§ **Activity**: The line containing "- Define user-centred performance metrics." opens the span to copy, and the last line of the records below closes it. Write out that span exactly.

§ **Provided information**:
================================
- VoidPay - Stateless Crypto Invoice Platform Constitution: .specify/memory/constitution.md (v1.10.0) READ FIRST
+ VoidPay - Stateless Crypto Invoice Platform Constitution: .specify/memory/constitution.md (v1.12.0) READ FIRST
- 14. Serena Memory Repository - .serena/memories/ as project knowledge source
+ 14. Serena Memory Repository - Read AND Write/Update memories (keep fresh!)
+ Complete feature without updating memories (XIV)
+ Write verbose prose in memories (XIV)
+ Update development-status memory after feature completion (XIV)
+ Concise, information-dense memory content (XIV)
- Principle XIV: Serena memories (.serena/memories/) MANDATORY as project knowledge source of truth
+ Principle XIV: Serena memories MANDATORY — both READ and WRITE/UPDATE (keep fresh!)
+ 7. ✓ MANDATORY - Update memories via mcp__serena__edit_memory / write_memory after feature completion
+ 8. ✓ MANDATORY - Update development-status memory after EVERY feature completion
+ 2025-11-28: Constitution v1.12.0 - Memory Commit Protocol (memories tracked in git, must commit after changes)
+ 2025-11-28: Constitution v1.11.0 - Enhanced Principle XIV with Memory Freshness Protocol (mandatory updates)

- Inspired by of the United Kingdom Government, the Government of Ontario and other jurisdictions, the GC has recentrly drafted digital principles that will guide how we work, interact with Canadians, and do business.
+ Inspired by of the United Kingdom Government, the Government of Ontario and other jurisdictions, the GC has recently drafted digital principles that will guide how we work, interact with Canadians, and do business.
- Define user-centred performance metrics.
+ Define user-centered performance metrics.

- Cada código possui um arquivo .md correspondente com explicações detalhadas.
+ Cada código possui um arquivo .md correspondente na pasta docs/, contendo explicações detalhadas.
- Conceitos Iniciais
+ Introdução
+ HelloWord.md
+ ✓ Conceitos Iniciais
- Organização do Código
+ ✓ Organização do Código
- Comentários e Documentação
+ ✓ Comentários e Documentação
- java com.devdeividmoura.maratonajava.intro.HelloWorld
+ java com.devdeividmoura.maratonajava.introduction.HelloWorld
================================
§ **Solution for this exercise**:
- Define user-centred performance metrics.
+ Define user-centered performance metrics.

- Cada código possui um arquivo .md correspondente com explicações detalhadas.
+ Cada código possui um arquivo .md correspondente na pasta docs/, contendo explicações detalhadas.
- Conceitos Iniciais
+ Introdução
+ HelloWord.md
+ ✓ Conceitos Iniciais
- Organização do Código
+ ✓ Organização do Código
- Comentários e Documentação
+ ✓ Comentários e Documentação
- java com.devdeividmoura.maratonajava.intro.HelloWorld
+ java com.devdeividmoura.maratonajava.introduction.HelloWorld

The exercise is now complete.